__Description of the task__
Only lines with the word "position" are wanted; copy each of them from the listing below.

__Information provided__
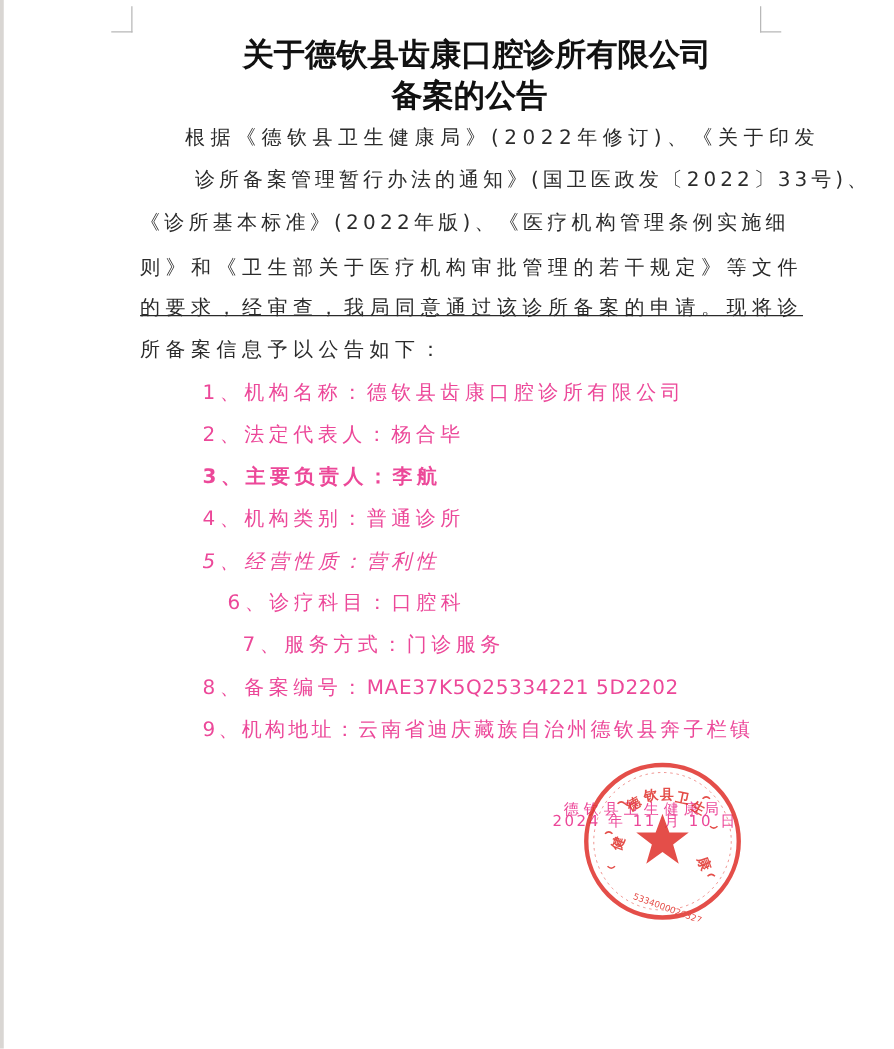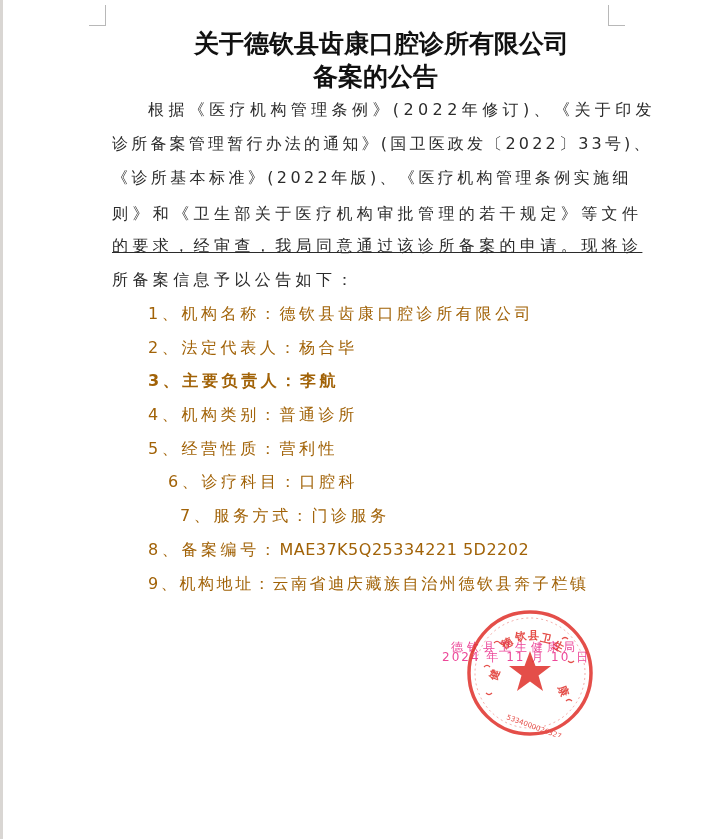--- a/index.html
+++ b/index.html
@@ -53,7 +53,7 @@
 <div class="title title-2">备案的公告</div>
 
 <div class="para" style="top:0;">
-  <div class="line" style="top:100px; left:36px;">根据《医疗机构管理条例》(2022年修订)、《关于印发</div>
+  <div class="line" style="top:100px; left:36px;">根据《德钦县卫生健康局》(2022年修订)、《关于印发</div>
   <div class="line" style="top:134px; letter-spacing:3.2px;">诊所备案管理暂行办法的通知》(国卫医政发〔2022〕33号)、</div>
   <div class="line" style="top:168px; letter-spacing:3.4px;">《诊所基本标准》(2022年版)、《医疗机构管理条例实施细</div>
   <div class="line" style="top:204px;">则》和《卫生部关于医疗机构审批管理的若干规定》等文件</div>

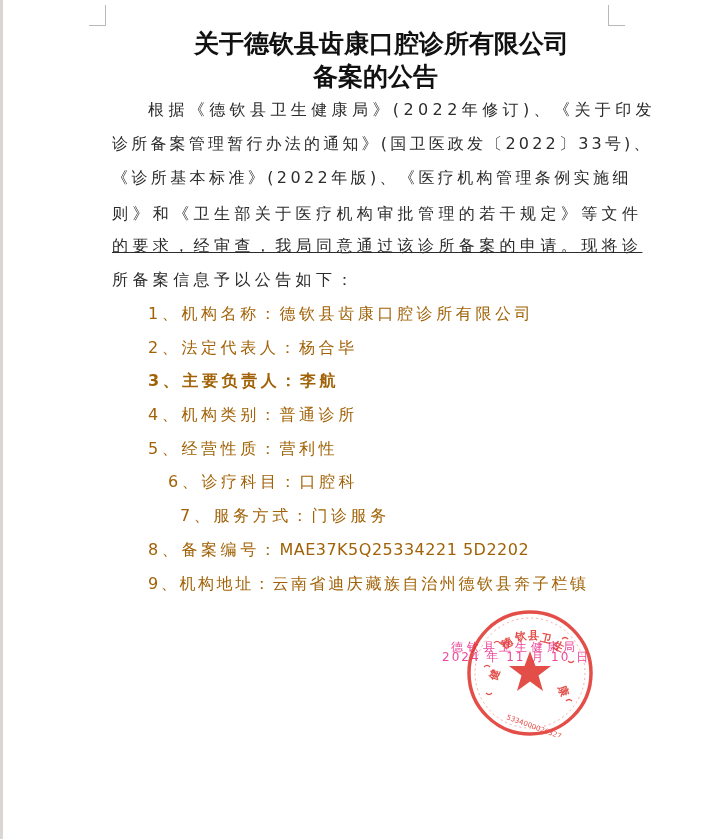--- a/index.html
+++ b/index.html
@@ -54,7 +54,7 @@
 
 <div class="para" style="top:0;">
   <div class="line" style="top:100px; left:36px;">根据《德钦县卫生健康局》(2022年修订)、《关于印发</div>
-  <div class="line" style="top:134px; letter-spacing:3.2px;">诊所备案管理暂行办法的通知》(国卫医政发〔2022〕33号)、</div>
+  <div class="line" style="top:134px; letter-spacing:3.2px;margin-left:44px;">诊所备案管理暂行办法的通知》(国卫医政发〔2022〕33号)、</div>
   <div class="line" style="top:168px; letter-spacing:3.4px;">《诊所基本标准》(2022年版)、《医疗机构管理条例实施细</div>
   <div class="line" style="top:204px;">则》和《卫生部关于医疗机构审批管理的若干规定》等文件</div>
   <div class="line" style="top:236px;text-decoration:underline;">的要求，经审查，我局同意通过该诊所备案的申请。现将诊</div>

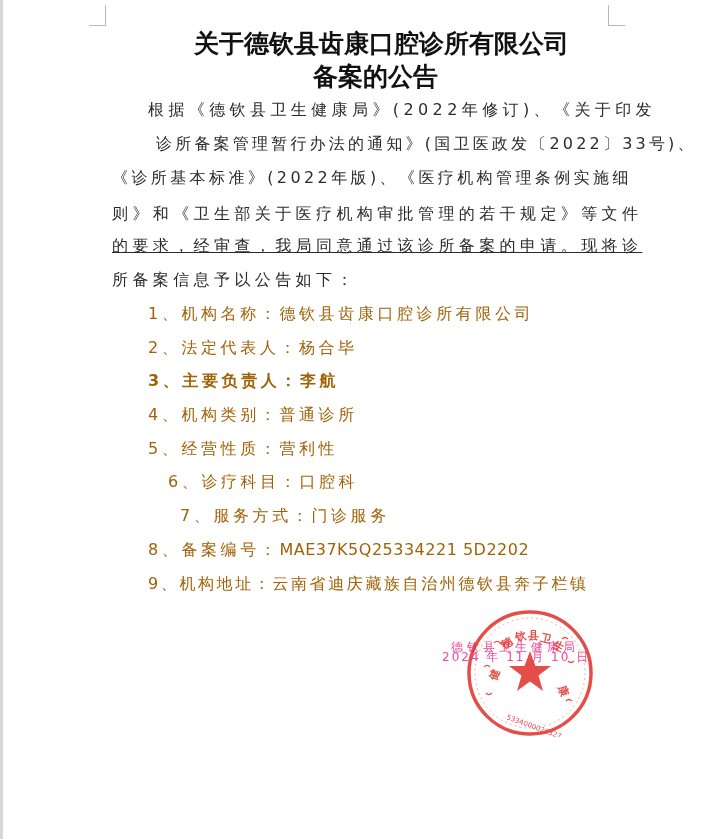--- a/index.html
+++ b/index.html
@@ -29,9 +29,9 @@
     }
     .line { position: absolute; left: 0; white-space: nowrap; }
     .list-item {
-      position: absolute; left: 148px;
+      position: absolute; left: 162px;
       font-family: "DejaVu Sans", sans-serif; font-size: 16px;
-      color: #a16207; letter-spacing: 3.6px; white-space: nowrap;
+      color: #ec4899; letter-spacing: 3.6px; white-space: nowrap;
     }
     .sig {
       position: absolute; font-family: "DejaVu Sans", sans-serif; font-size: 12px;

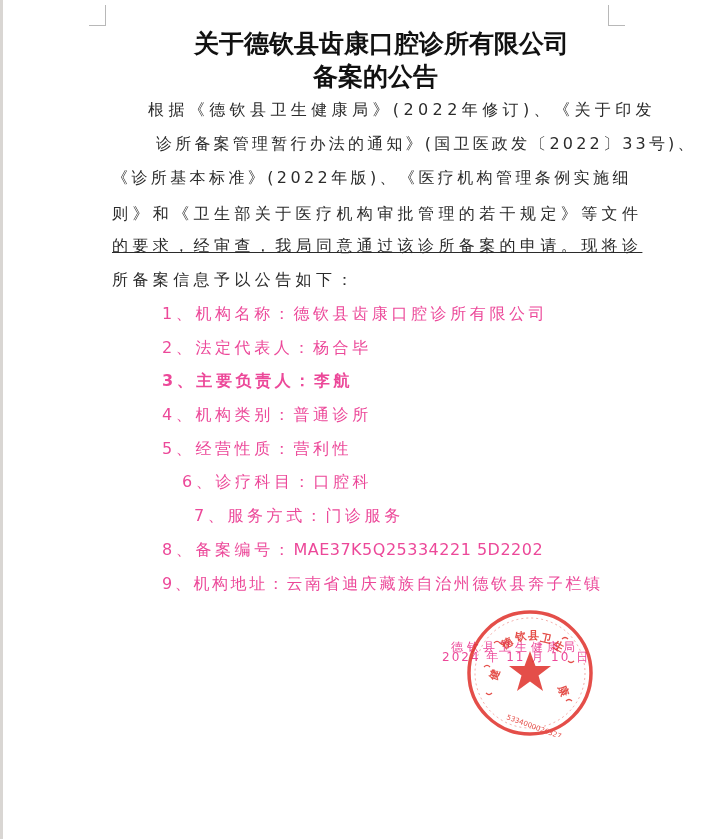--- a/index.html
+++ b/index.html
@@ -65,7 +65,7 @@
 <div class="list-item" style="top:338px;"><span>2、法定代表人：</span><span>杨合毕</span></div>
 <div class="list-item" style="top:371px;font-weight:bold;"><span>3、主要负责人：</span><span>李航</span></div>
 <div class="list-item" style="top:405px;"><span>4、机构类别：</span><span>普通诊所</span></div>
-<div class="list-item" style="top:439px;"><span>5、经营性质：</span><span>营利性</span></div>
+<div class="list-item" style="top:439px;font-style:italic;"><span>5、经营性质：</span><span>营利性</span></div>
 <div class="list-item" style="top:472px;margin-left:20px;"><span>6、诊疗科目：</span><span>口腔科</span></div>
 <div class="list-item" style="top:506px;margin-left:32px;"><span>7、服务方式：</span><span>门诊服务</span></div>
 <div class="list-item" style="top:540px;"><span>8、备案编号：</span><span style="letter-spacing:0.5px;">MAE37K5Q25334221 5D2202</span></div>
* * *
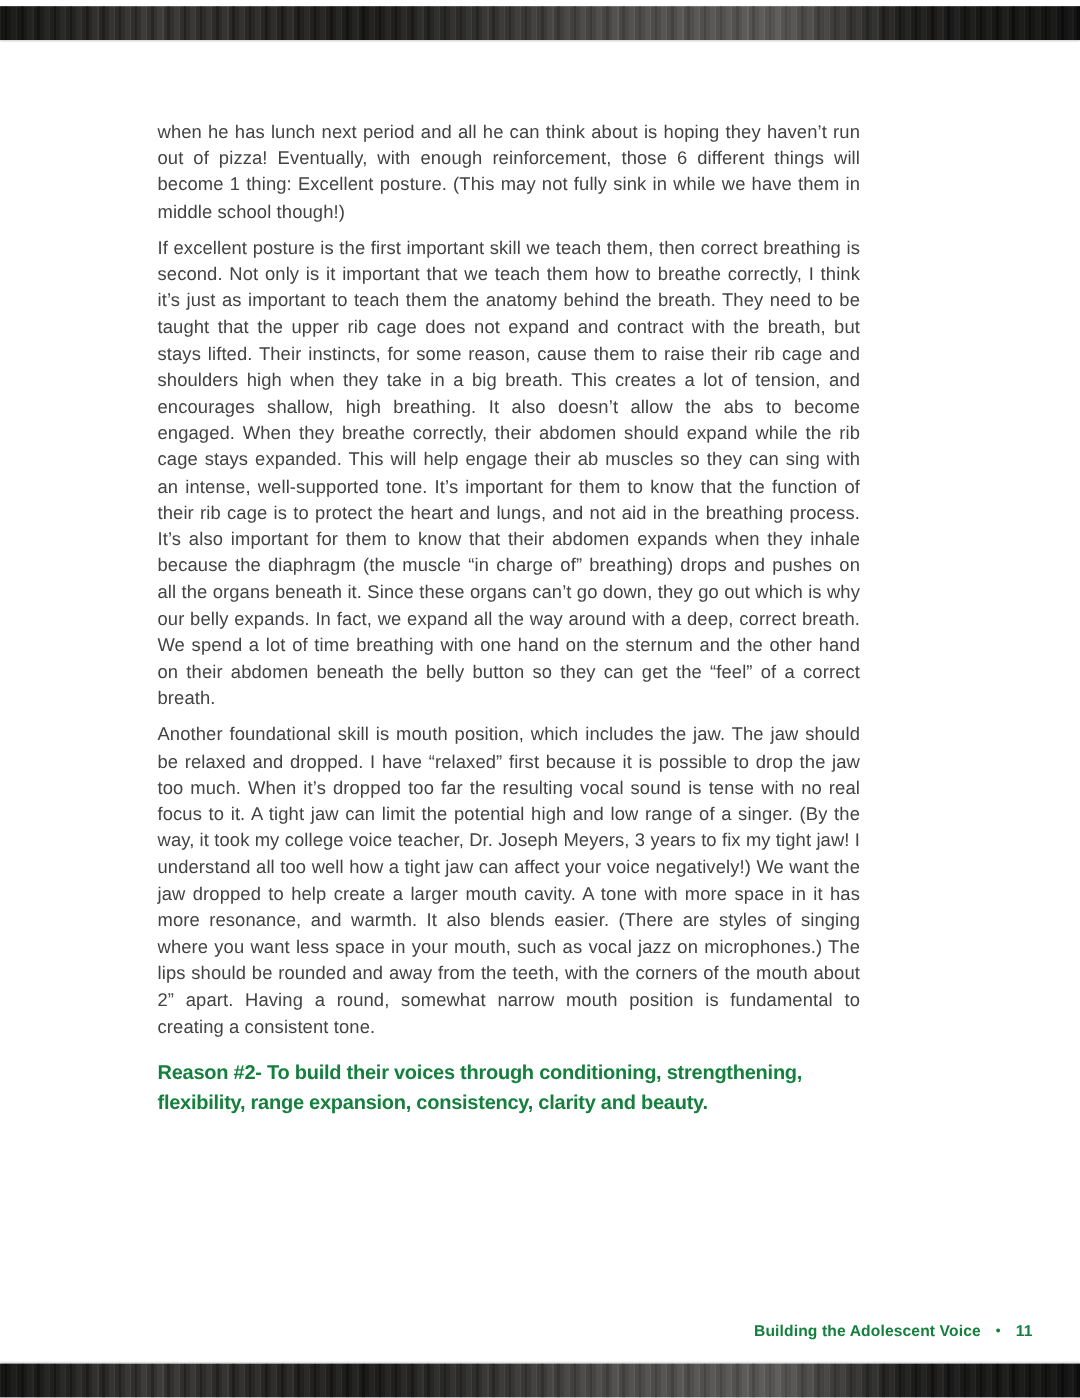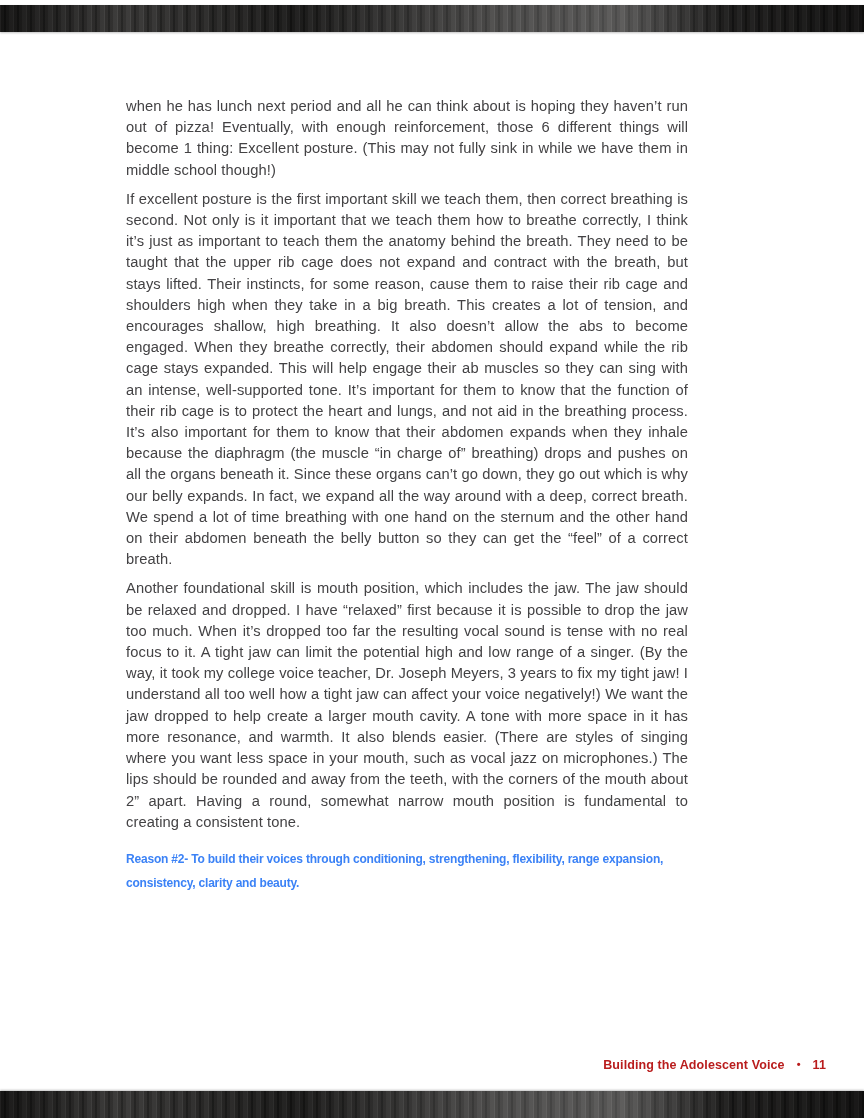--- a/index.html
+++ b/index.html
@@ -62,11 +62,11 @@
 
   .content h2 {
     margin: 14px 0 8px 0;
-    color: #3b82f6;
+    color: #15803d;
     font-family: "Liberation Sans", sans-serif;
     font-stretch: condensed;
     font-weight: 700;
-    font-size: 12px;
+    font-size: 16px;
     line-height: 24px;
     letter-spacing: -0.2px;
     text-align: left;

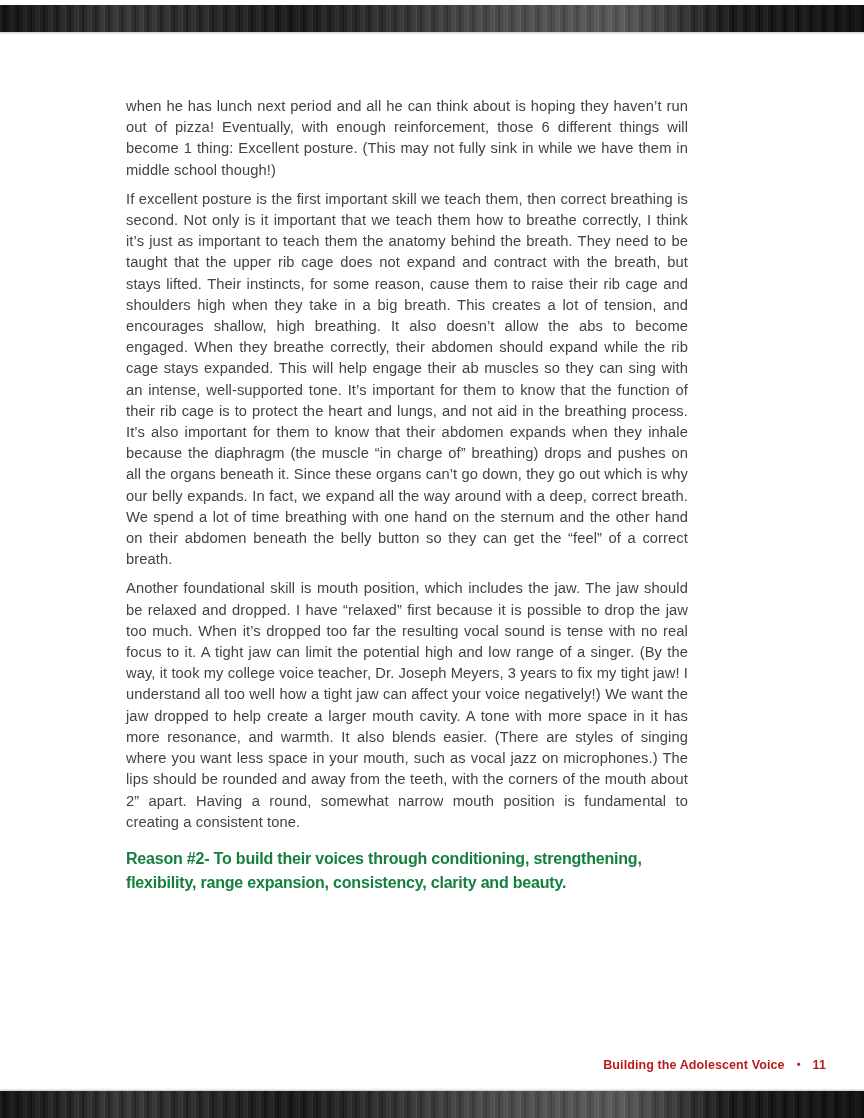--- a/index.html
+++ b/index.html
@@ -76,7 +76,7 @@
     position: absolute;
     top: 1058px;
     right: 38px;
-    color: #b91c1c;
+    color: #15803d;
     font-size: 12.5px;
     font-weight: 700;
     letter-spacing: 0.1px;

__Completed exercise__
     .line { position: absolute; left: 0; white-space: nowrap; }
-      position: absolute; left: 148px;
+      position: absolute; left: 162px;
       position: absolute; font-family: "DejaVu Sans", sans-serif; font-size: 12px;
     position: absolute;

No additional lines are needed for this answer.